--- Dataset records ---
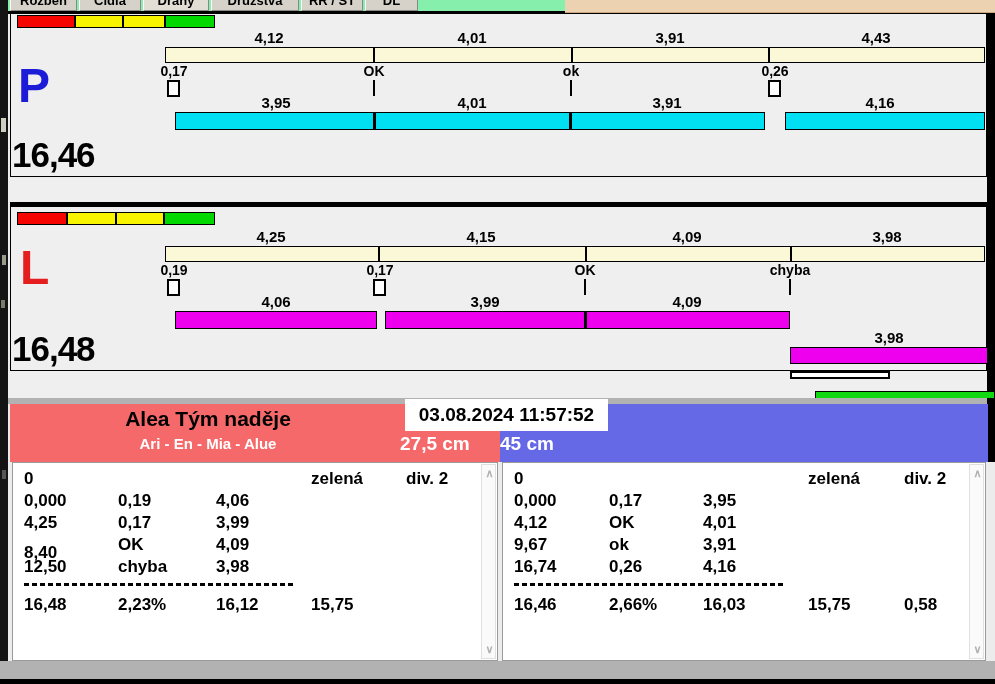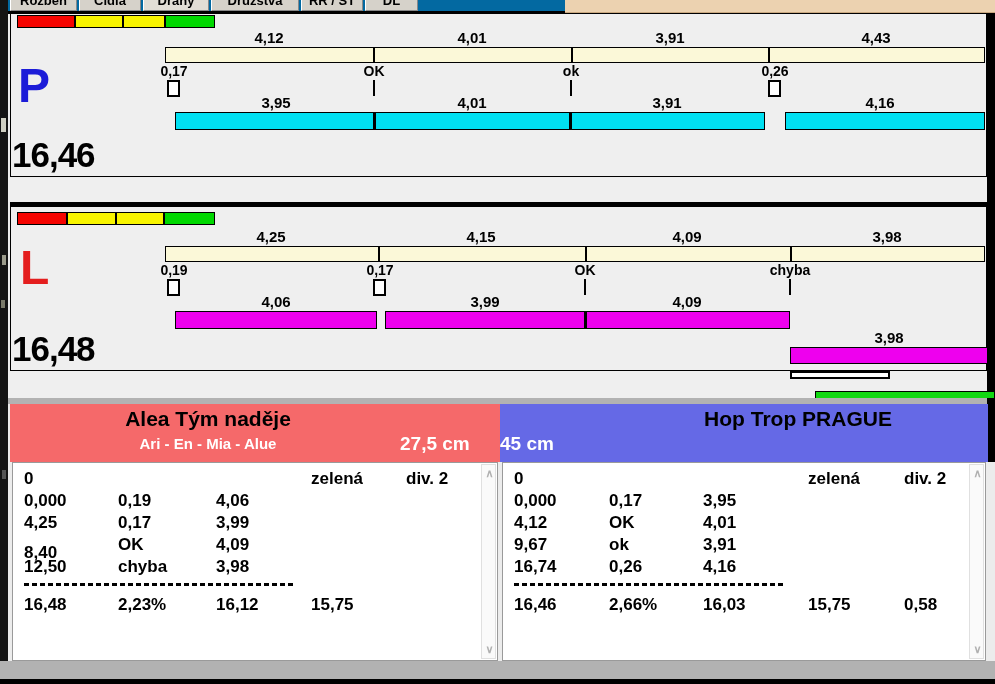--- a/index.html
+++ b/index.html
@@ -12,7 +12,7 @@
   .bar{position:absolute;box-sizing:border-box;border:1px solid #000;}
   .tick{position:absolute;width:2px;background:#000;}
   .sq{position:absolute;width:13px;height:17px;background:#fff;border:2px solid #000;box-sizing:border-box;}
-  .tabs-bg{position:absolute;background:#0369a1;}
+  .tabs-bg{position:absolute;background:#86efac;}
   .tab{position:absolute;height:22px;background:#d6d2ca;border:1px solid #888;
        border-top-color:#fff;border-left-color:#fff;box-sizing:border-box;
        font-size:13px;font-weight:bold;color:#000;text-align:center;padding-top:3px;}

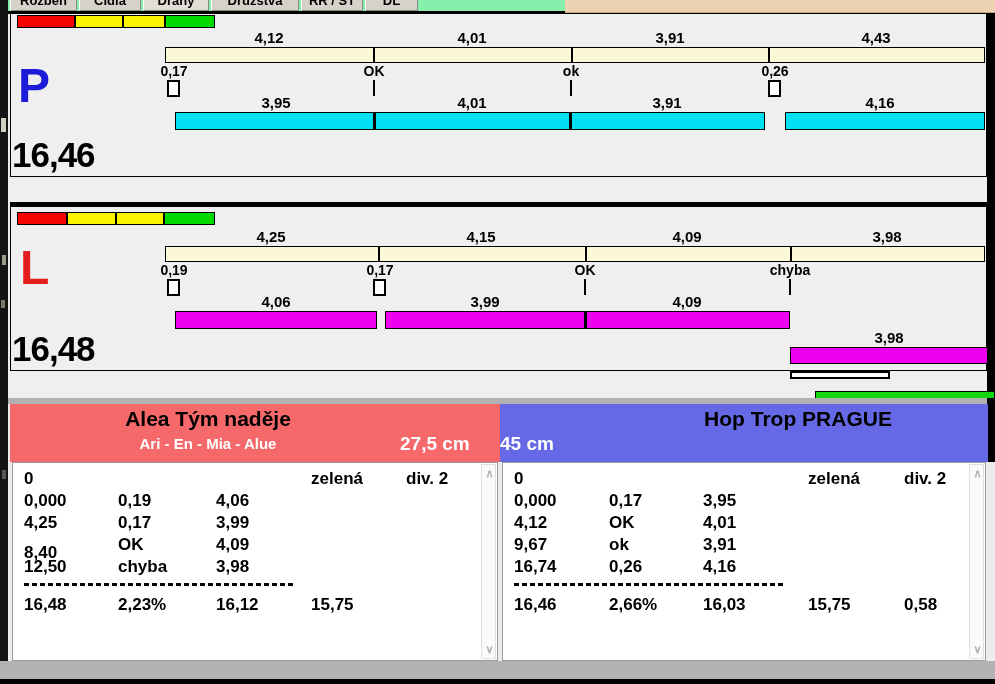--- a/index.html
+++ b/index.html
@@ -76,6 +76,7 @@
     <div class="hdr-cm" style="left:0;top:29px;width:108px;">45 cm</div>
   </div>
 
+  <div class="abs ctr" style="left:405px;top:399px;width:203px;height:32px;background:#fff;font-size:19px;font-weight:600;color:#000;line-height:32px;">03.08.2024 11:57:52</div>
 
   <div class="table" id="table-left" style="left:12px;top:462px;width:486px;height:199px;">
       <div class="cell" style="left: 11px; top: 6px;">0</div>

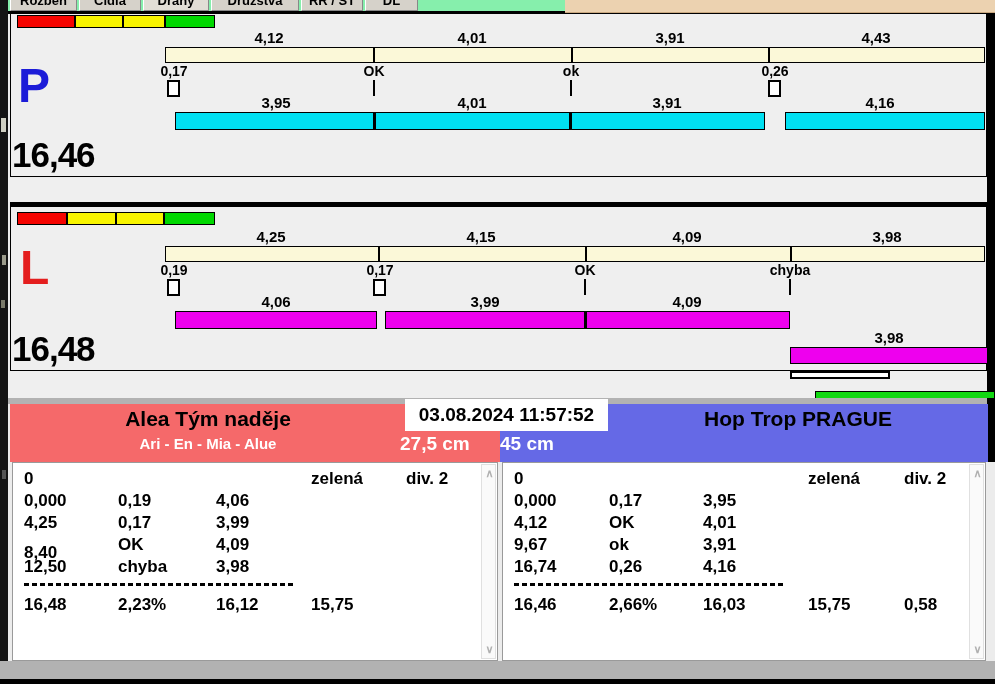--- a/index.html
+++ b/index.html
@@ -72,7 +72,6 @@
     <div class="hdr-cm" style="left:390px;top:29px;width:100px;">27,5 cm</div>
   </div>
   <div class="abs" id="hdr-right" style="left: 500px; top: 404px; width: 488px; height: 58px; background: rgb(101, 105, 230);">
-    <div class="hdr-title" style="left:108px;top:3px;width:380px;">Hop Trop PRAGUE</div>
     <div class="hdr-cm" style="left:0;top:29px;width:108px;">45 cm</div>
   </div>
---
Exercise details: Exact copy, no pictures: set down all the entries again as they stand.

Written solution:
--- a/index.html
+++ b/index.html
@@ -12,7 +12,7 @@
   .bar{position:absolute;box-sizing:border-box;border:1px solid #000;}
   .tick{position:absolute;width:2px;background:#000;}
   .sq{position:absolute;width:13px;height:17px;background:#fff;border:2px solid #000;box-sizing:border-box;}
-  .tabs-bg{position:absolute;background:#0369a1;}
+  .tabs-bg{position:absolute;background:#86efac;}
   .tab{position:absolute;height:22px;background:#d6d2ca;border:1px solid #888;
        border-top-color:#fff;border-left-color:#fff;box-sizing:border-box;
        font-size:13px;font-weight:bold;color:#000;text-align:center;padding-top:3px;}

--- a/index.html
+++ b/index.html
@@ -76,6 +76,7 @@
     <div class="hdr-cm" style="left:0;top:29px;width:108px;">45 cm</div>
   </div>
 
+  <div class="abs ctr" style="left:405px;top:399px;width:203px;height:32px;background:#fff;font-size:19px;font-weight:600;color:#000;line-height:32px;">03.08.2024 11:57:52</div>
 
   <div class="table" id="table-left" style="left:12px;top:462px;width:486px;height:199px;">
       <div class="cell" style="left: 11px; top: 6px;">0</div>

--- a/index.html
+++ b/index.html
@@ -72,7 +72,6 @@
     <div class="hdr-cm" style="left:390px;top:29px;width:100px;">27,5 cm</div>
   </div>
   <div class="abs" id="hdr-right" style="left: 500px; top: 404px; width: 488px; height: 58px; background: rgb(101, 105, 230);">
-    <div class="hdr-title" style="left:108px;top:3px;width:380px;">Hop Trop PRAGUE</div>
     <div class="hdr-cm" style="left:0;top:29px;width:108px;">45 cm</div>
   </div>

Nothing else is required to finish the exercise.